[Your objective]
Only lines with the string "normal" are wanted. Pull them out of the data.

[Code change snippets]
───

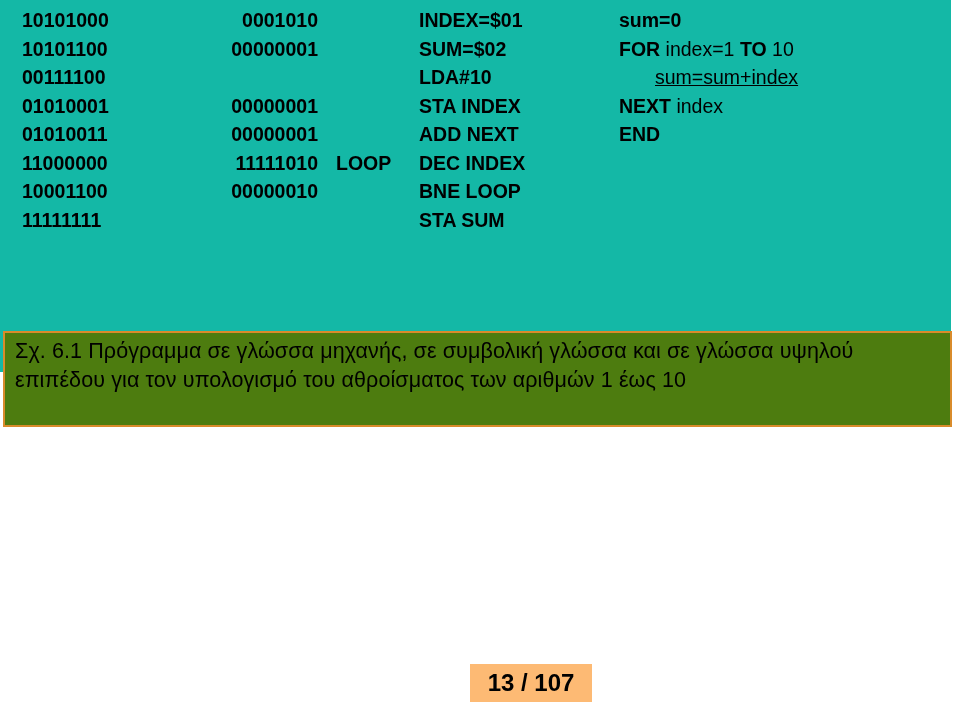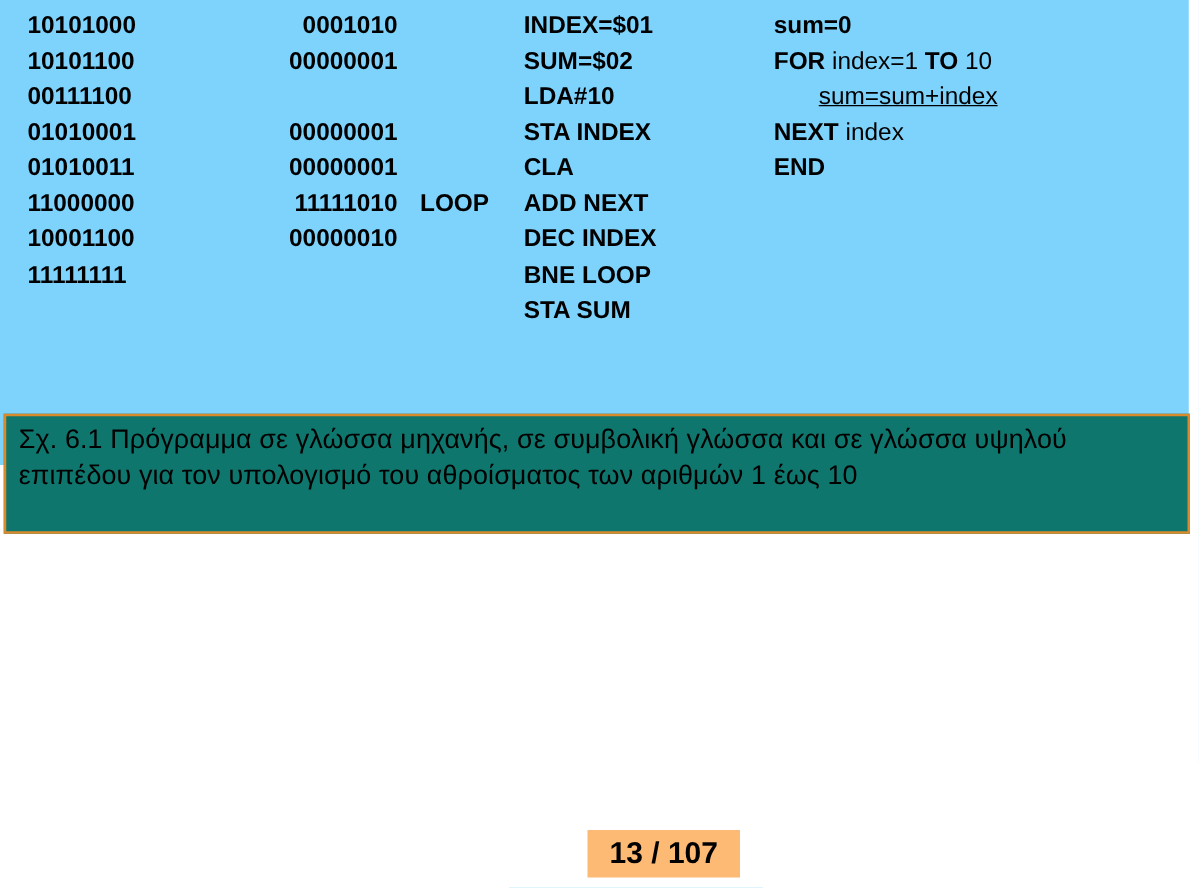--- a/index.html
+++ b/index.html
@@ -15,21 +15,21 @@
     overflow: hidden;
   }
 
   
   #code-panel {
     position: absolute;
     left: 0;
     top: 0;
     width: 951px;
     height: 372px;
-    background: #7dd3fc;
+    background: #14b8a6;
     box-sizing: border-box;
   }
 
   .code-col {
     position: absolute;
     top: 6px;
     font-weight: bold;
     color: #000000;
     font-size: 19.5px;
     line-height: 28.5px;
@@ -66,21 +66,21 @@
   .hll-row .pl { font-weight: normal; text-align: right; }
   .hll-indent { padding-left: 36px; text-decoration: underline; }
 
   
   #caption-box {
     position: absolute;
     left: 3px;
     top: 331px;
     width: 949px;
     height: 96px;
-    background: #0f766e;
+    background: #4d7c0f;
     border: 2px solid #d98b2b;
     box-sizing: border-box;
     padding: 4px 8px 0 10px;
   }
   #caption-text {
     font-size: 21.5px;
     line-height: 29px;
     color: #000000;
     font-weight: normal;
     letter-spacing: 0.1px;
@@ -107,21 +107,21 @@
 <body>
 
 <div id="code-panel">
 
   <div class="code-col" id="ml-col-a"><div class="ml-row">10101000</div><div class="ml-row">10101100</div><div class="ml-row">00111100</div><div class="ml-row">01010001</div><div class="ml-row">01010011</div><div class="ml-row">11000000</div><div class="ml-row">10001100</div><div class="ml-row">11111111</div></div>
 
   <div class="code-col" id="ml-col-b"><div class="ml-row">0001010</div><div class="ml-row">00000001</div><div class="ml-row">&nbsp;</div><div class="ml-row">00000001</div><div class="ml-row">00000001</div><div class="ml-row">11111010</div><div class="ml-row">00000010</div><div class="ml-row">&nbsp;</div></div>
 
   <div class="code-col" id="asm-label-col"><div class="asm-row">&nbsp;</div><div class="asm-row">&nbsp;</div><div class="asm-row">&nbsp;</div><div class="asm-row">&nbsp;</div><div class="asm-row">&nbsp;</div><div class="asm-row">LOOP</div><div class="asm-row">&nbsp;</div><div class="asm-row">&nbsp;</div><div class="asm-row">&nbsp;</div><div class="asm-row">&nbsp;</div></div>
 
-  <div class="code-col" id="asm-code-col"><div class="asm-row">INDEX=$01</div><div class="asm-row">SUM=$02</div><div class="asm-row">LDA#10</div><div class="asm-row">STA INDEX</div><div class="asm-row">CLA</div><div class="asm-row">ADD NEXT</div><div class="asm-row">DEC INDEX</div><div class="asm-row">BNE LOOP</div><div class="asm-row">STA SUM</div></div>
+  <div class="code-col" id="asm-code-col"><div class="asm-row">INDEX=$01</div><div class="asm-row">SUM=$02</div><div class="asm-row">LDA#10</div><div class="asm-row">STA INDEX</div><div class="asm-row">ADD NEXT</div><div class="asm-row">DEC INDEX</div><div class="asm-row">BNE LOOP</div><div class="asm-row">STA SUM</div></div>
 
   <div class="code-col" id="hll-col"><div class="hll-row"><span class="kw">sum=0</span></div><div class="hll-row"><span class="kw">FOR </span><span class="pl">index=1 </span><span class="kw">TO </span><span class="pl">10</span></div><div class="hll-row hll-indent"><span class="pl">sum=sum+index</span></div><div class="hll-row"><span class="kw">NEXT </span><span class="pl">index</span></div><div class="hll-row"><span class="kw">END</span></div></div>
 
 </div>
 
 <div id="caption-box">
   <div id="caption-text">Σχ. 6.1   Πρόγραμμα σε γλώσσα μηχανής, σε συμβολική γλώσσα και σε γλώσσα υψηλού επιπέδου για τον υπολογισμό του αθροίσματος των αριθμών 1 έως 10</div>
 </div>
 
 <div id="page-badge">13 / 107</div>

───

[Exercise solution]
   .hll-row .pl { font-weight: normal; text-align: right; }
     font-weight: normal;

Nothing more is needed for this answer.